WORK ORDER
Where does the string "none" appear in the material? Copy each line that holds it.

PROVIDED RECORDS

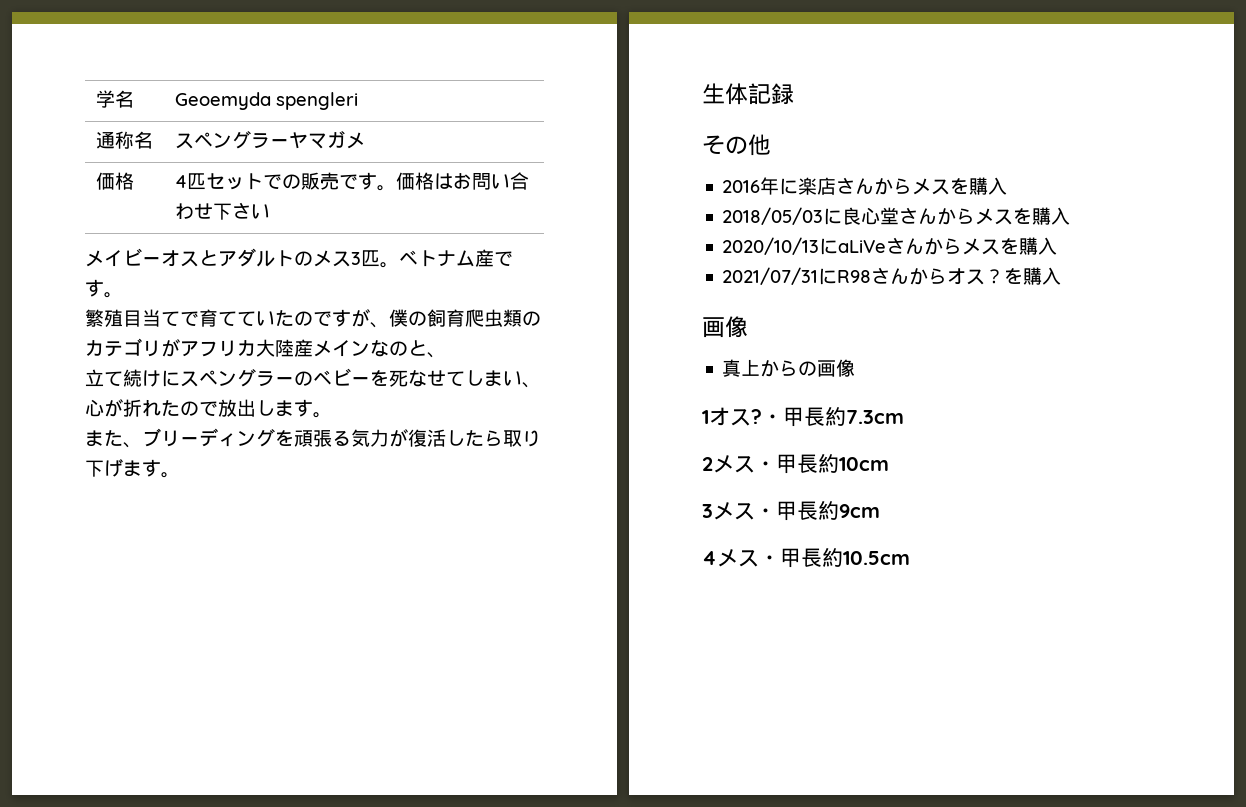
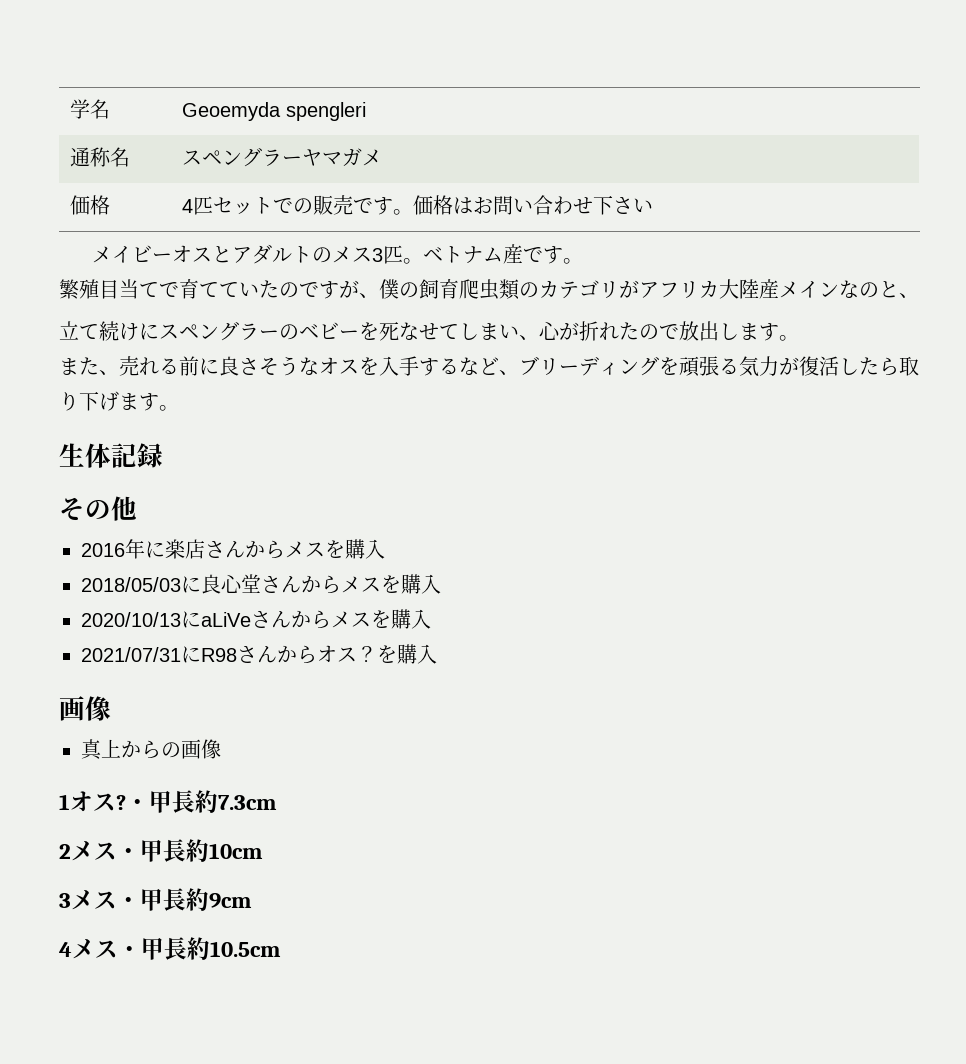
(142, 445) none -> [119,356,519,376] 売れる前に良さそうなオスを入手するなど、

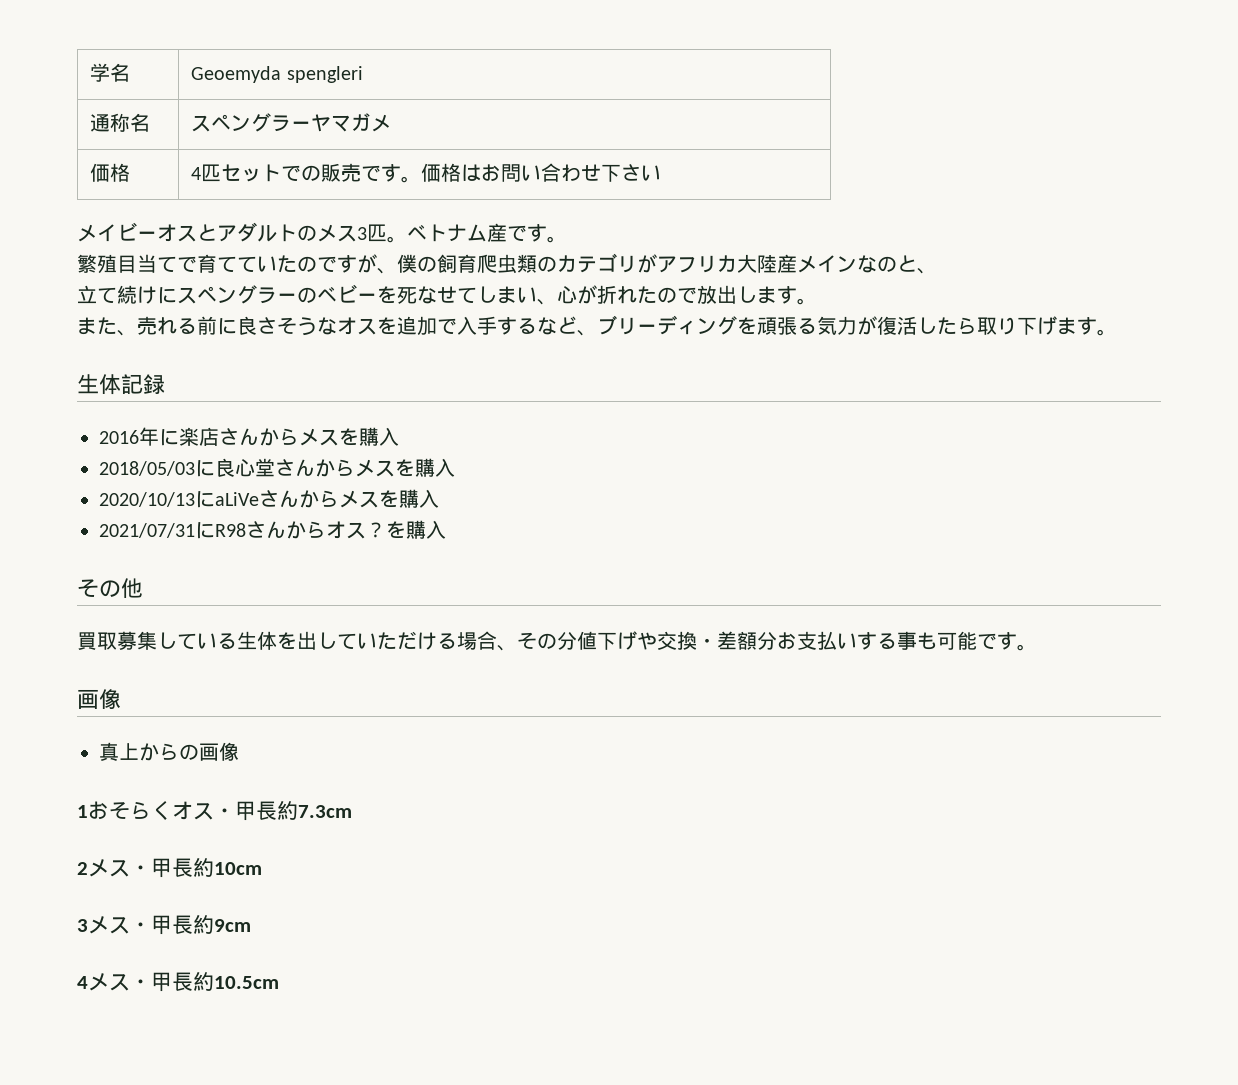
(379, 366) none -> [397,316,457,336] 追加で
[59,496,137,521] // その他 -> (165, 384) none
(437, 654) none -> [77,578,143,598] [77,631,1037,651] // その他 // 買取募集している生体を出していただける場合、その分値下げや交換・差額分お支払いする事も可能です。
[70,791,126,812] オス? -> [88,801,214,820] おそらくオス

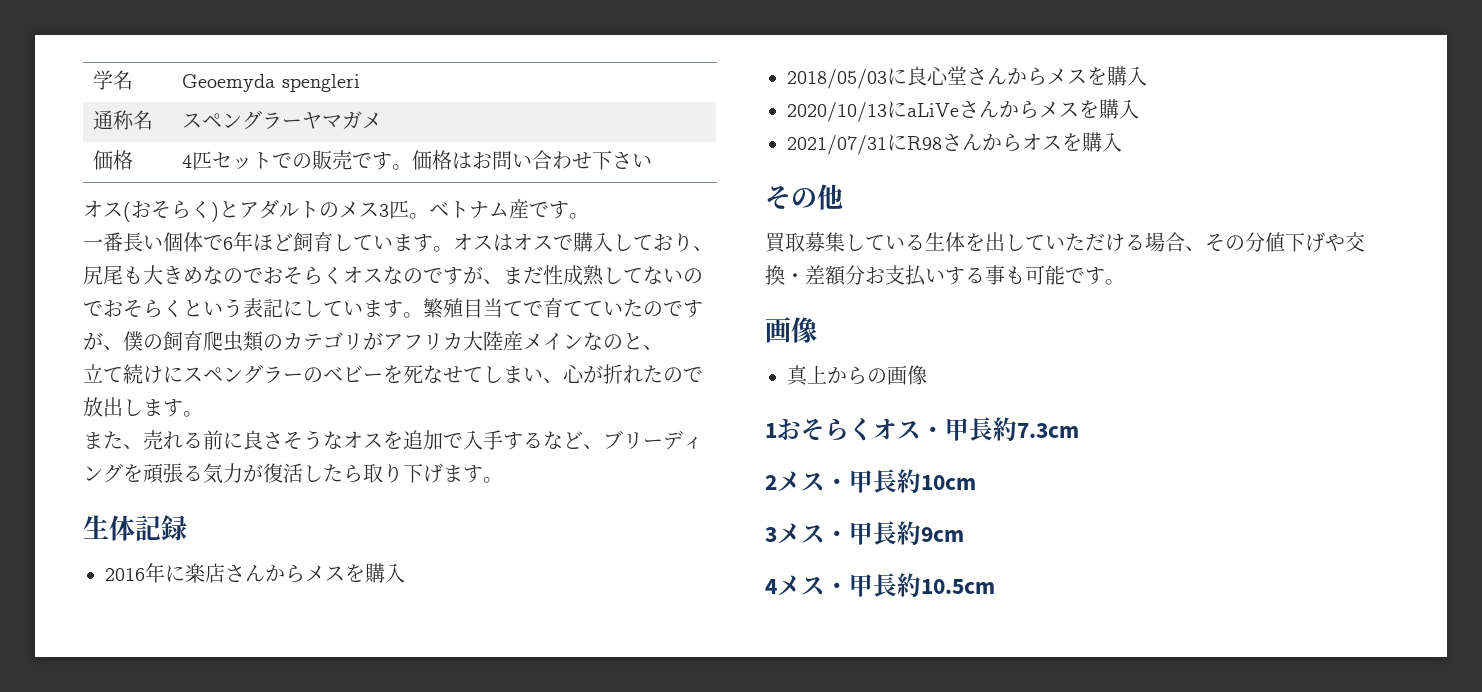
[77,222,197,242] メイビーオス -> [83,200,219,222] オス(おそらく)
(567, 239) none -> [83,232,713,252] [83,265,703,286] [83,298,423,318] 一番長い個体で6年ほど飼育しています。オスはオスで購入しており、尻尾も大きめなのでおそらくオスなのですが、まだ性成熟してないのでおそらくという表記にしています。
[366,522,386,538] ？ -> (1062, 142) none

RESPONSE BELOW
(142, 445) none -> [119,356,519,376] 売れる前に良さそうなオスを入手するなど、
(379, 366) none -> [397,316,457,336] 追加で
[59,496,137,521] // その他 -> (165, 384) none
(437, 654) none -> [77,578,143,598] [77,631,1037,651] // その他 // 買取募集している生体を出していただける場合、その分値下げや交換・差額分お支払いする事も可能です。
(567, 239) none -> [83,232,713,252] [83,265,703,286] [83,298,423,318] 一番長い個体で6年ほど飼育しています。オスはオスで購入しており、尻尾も大きめなのでおそらくオスなのですが、まだ性成熟してないのでおそらくという表記にしています。
[366,522,386,538] ？ -> (1062, 142) none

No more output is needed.